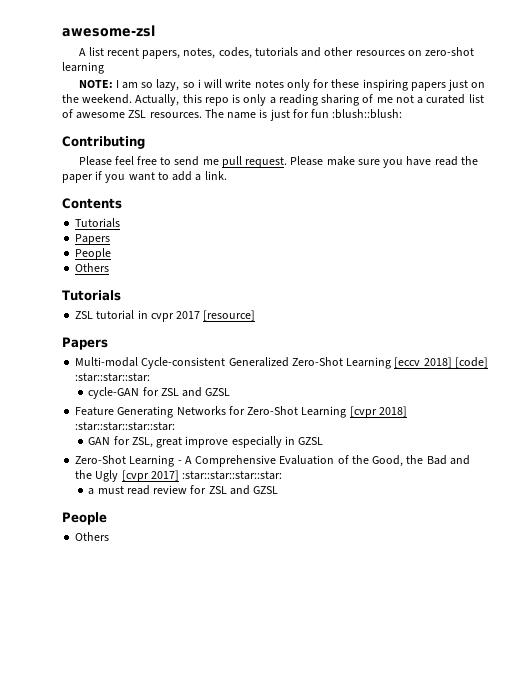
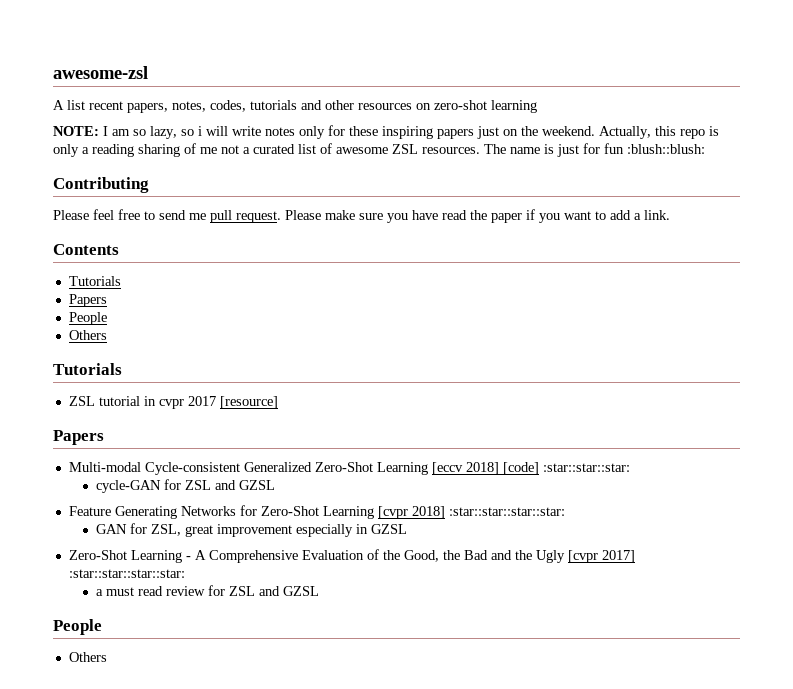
- GAN for ZSL, great improve especially in GZSL
+ GAN for ZSL, great improvement especially in GZSL

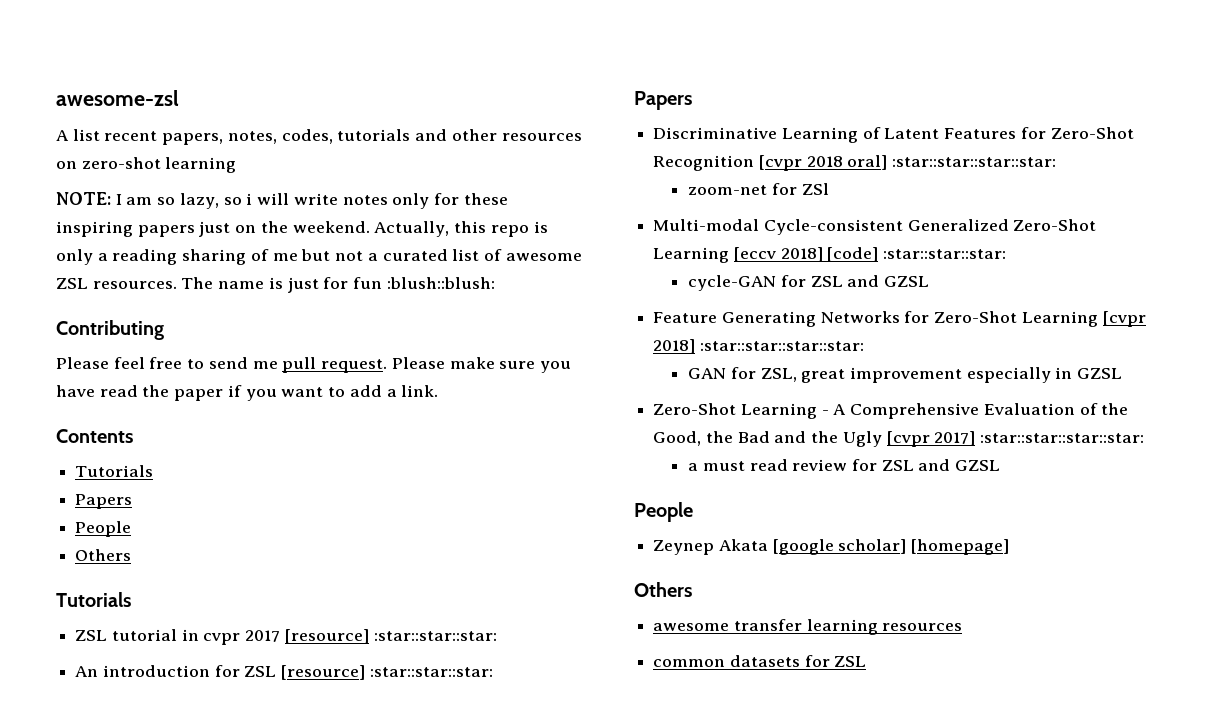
- Actually, this repo is only a reading sharing of me not a curated list of awesome ZSL resources.
+ Actually, this repo is only a reading sharing of me but not a curated list of awesome ZSL resources.
- ZSL tutorial in cvpr 2017 [resource]
+ ZSL tutorial in cvpr 2017 [resource] :star::star::star:
+ An introduction for ZSL [resource] :star::star::star:
  Papers
+ Discriminative Learning of Latent Features for Zero-Shot Recognition [cvpr 2018 oral] :star::star::star::star:
+ zoom-net for ZSl
  a must read review for ZSL and GZSL
  People
+ Zeynep Akata [google scholar] [homepage]
  Others
+ awesome transfer learning resources
+ common datasets for ZSL

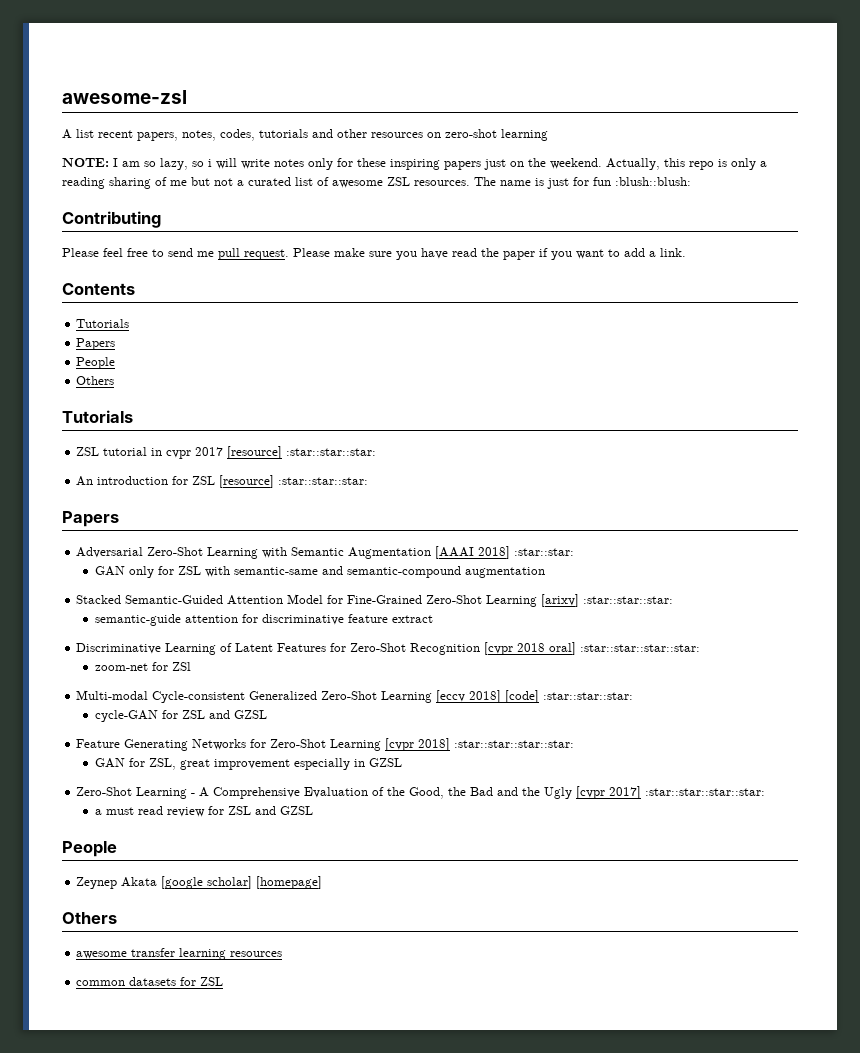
+ Adversarial Zero-Shot Learning with Semantic Augmentation [AAAI 2018] :star::star:
+ GAN only for ZSL with semantic-same and semantic-compound augmentation
+ Stacked Semantic-Guided Attention Model for Fine-Grained Zero-Shot Learning [arixv] :star::star::star:
+ semantic-guide attention for discriminative feature extract

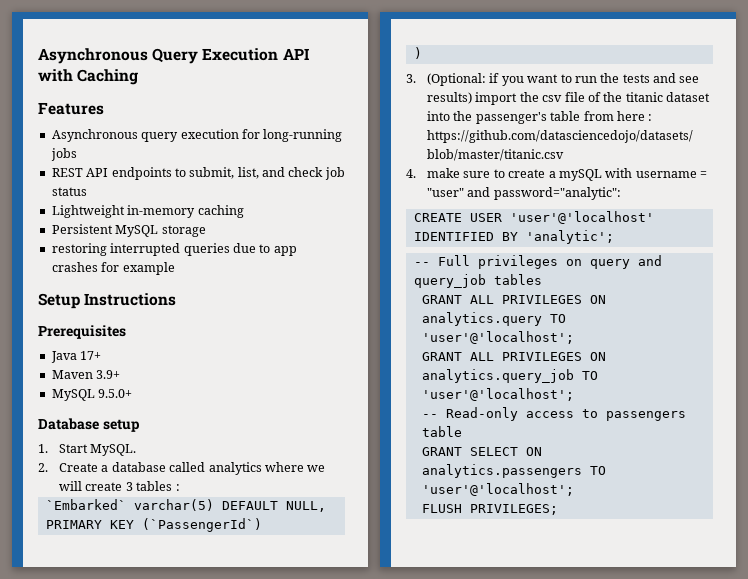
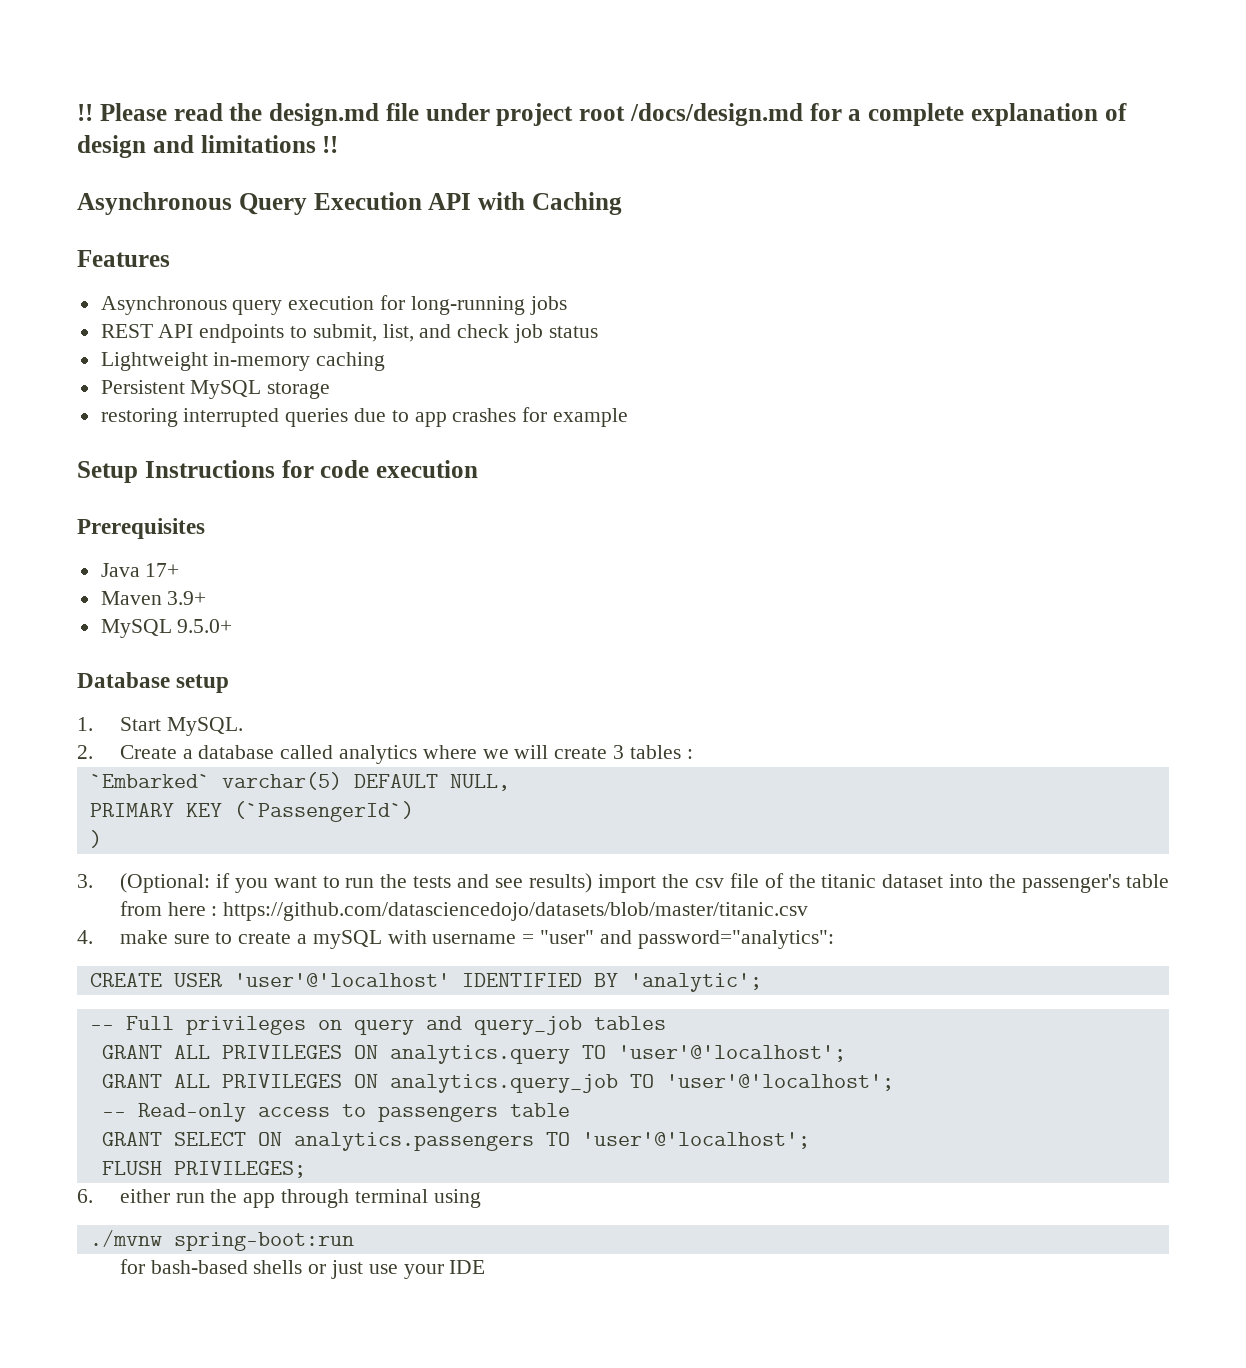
+ !! Please read the design.md file under project root /docs/design.md for a complete explanation of design and limitations !!
- Setup Instructions
+ Setup Instructions for code execution
- 4. make sure to create a mySQL with username = "user" and password="analytic":
+ 4. make sure to create a mySQL with username = "user" and password="analytics":
+ 6. either run the app through terminal using
+ ./mvnw spring-boot:run
+ for bash-based shells or just use your IDE

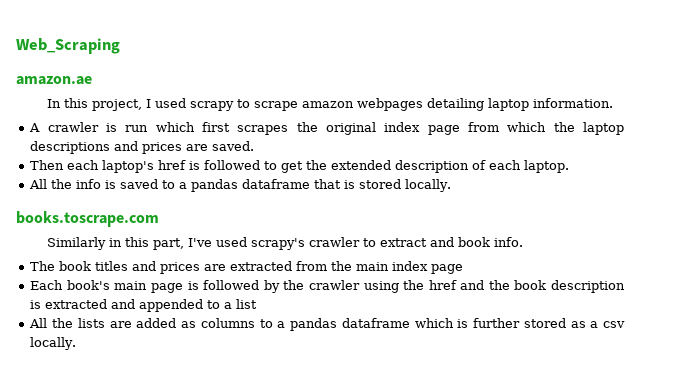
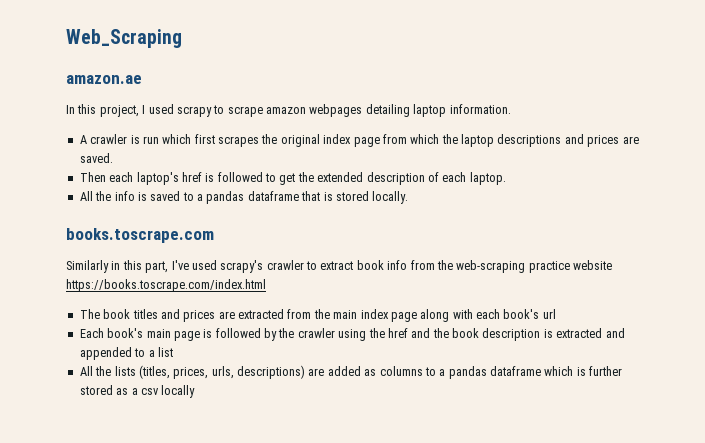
- Similarly in this part, I've used scrapy's crawler to extract and book info.
+ Similarly in this part, I've used scrapy's crawler to extract book info from the web-scraping practice website https://books.toscrape.com/index.html
- The book titles and prices are extracted from the main index page
+ The book titles and prices are extracted from the main index page along with each book's url
- All the lists are added as columns to a pandas dataframe which is further stored as a csv locally.
+ All the lists (titles, prices, urls, descriptions) are added as columns to a pandas dataframe which is further stored as a csv locally

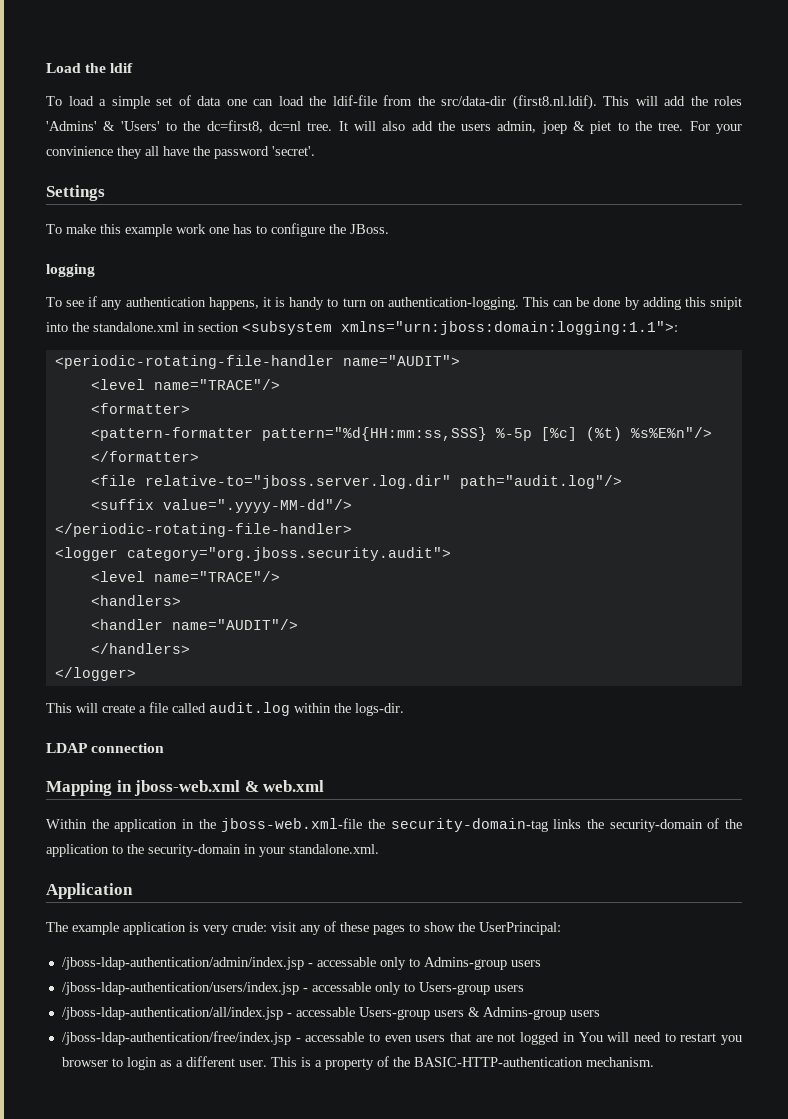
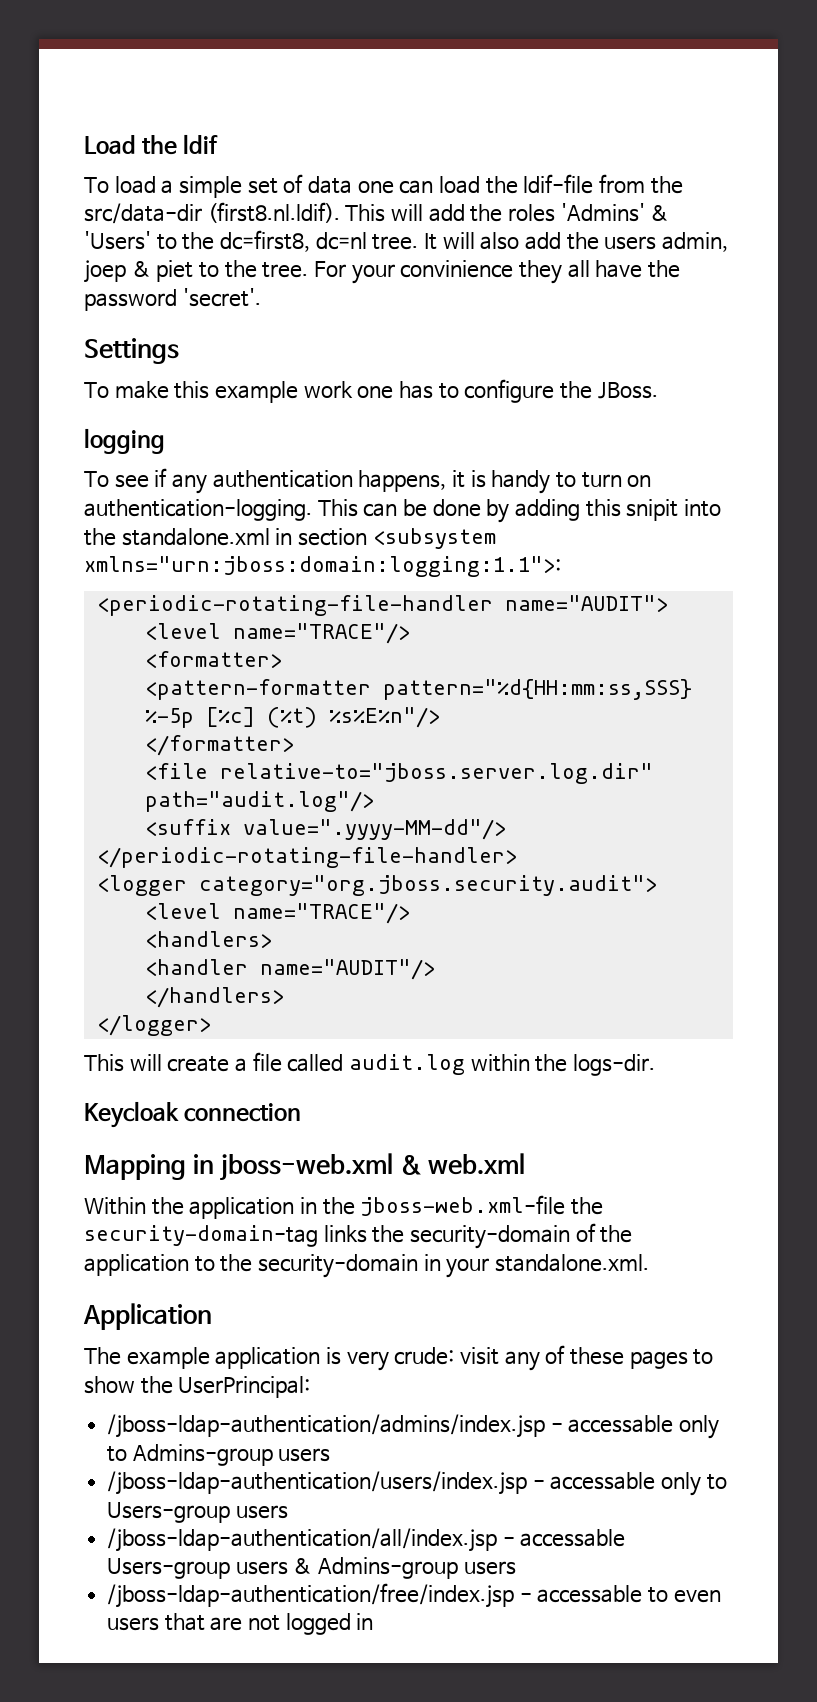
- LDAP connection
+ Keycloak connection
- /jboss-ldap-authentication/admin/index.jsp - accessable only to Admins-group users
+ /jboss-ldap-authentication/admins/index.jsp - accessable only to Admins-group users
- /jboss-ldap-authentication/free/index.jsp - accessable to even users that are not logged in You will need to restart you browser to login as a different user. This is a property of the BASIC-HTTP-authentication mechanism.
+ /jboss-ldap-authentication/free/index.jsp - accessable to even users that are not logged in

*****

Task prompt:
Considering only the data above, return the lines in which "Actually" occurs.

Solution:
- Actually, this repo is only a reading sharing of me not a curated list of awesome ZSL resources.
+ Actually, this repo is only a reading sharing of me but not a curated list of awesome ZSL resources.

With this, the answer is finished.